What the task asks
Look through the data below and, wherever a line carries the word "bottom", please copy that line.

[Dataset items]
========

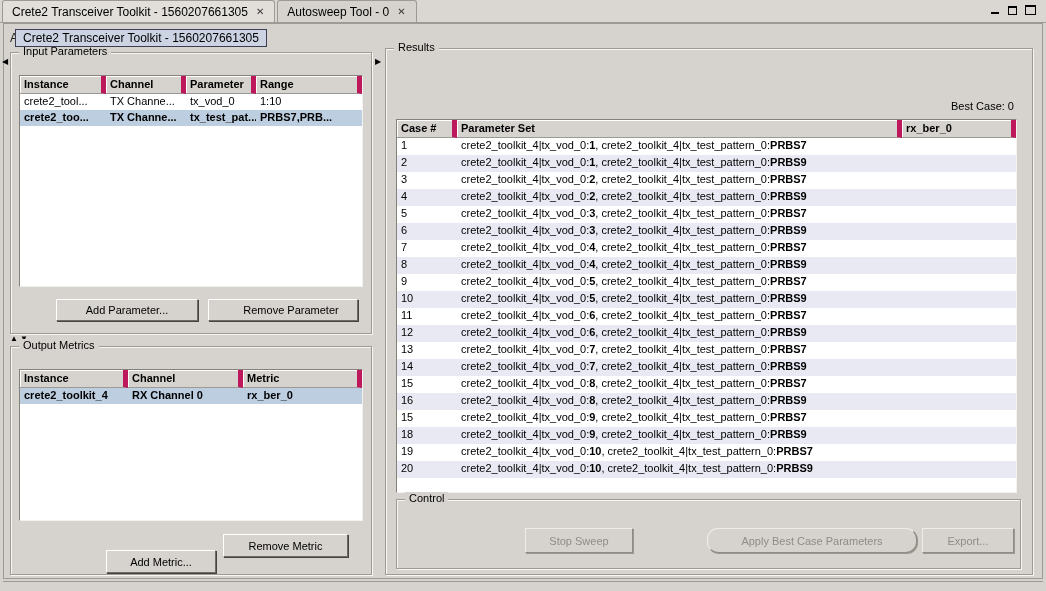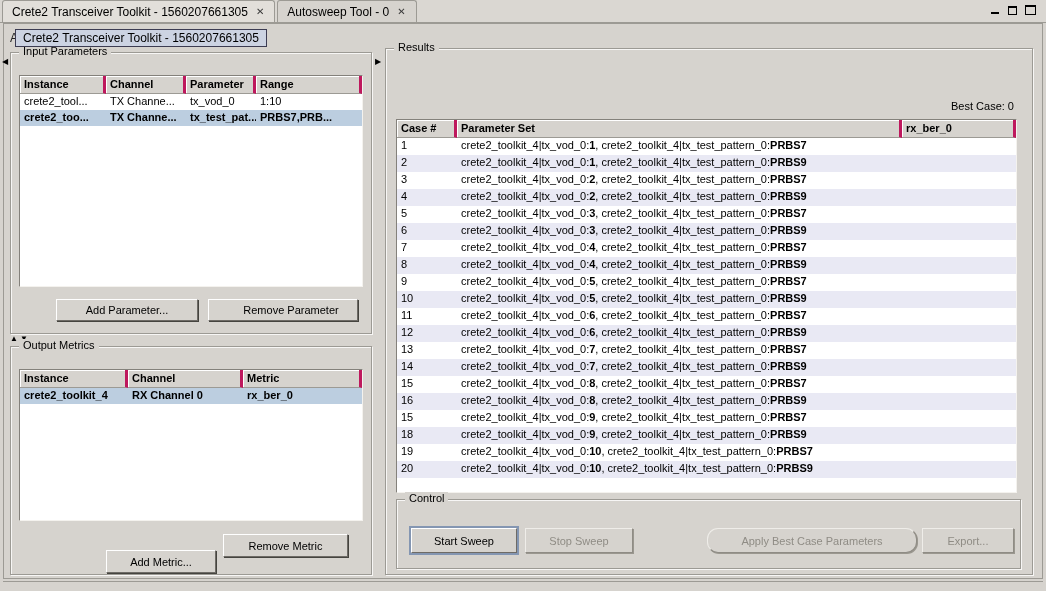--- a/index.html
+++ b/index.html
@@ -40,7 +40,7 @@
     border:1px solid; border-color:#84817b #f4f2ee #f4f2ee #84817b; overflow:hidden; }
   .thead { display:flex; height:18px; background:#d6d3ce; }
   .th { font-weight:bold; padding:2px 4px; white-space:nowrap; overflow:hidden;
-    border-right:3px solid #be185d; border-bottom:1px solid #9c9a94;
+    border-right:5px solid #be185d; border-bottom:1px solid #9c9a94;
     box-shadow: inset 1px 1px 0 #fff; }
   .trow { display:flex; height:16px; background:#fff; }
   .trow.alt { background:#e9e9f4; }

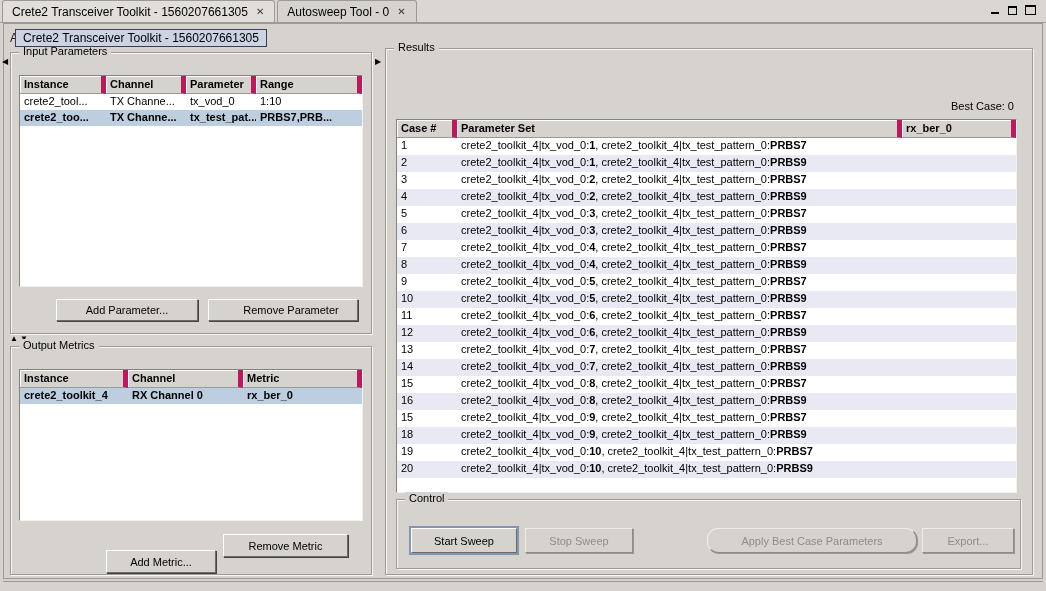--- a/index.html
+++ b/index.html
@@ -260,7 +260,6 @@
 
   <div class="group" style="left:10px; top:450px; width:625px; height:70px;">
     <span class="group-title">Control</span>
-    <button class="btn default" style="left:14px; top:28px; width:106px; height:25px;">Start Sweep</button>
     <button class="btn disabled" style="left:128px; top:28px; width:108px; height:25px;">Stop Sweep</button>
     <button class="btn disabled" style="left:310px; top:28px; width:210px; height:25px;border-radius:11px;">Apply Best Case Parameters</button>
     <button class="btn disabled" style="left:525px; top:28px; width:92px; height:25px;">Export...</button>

========

Expected answer
-    border-right:3px solid #be185d; border-bottom:1px solid #9c9a94;
+    border-right:5px solid #be185d; border-bottom:1px solid #9c9a94;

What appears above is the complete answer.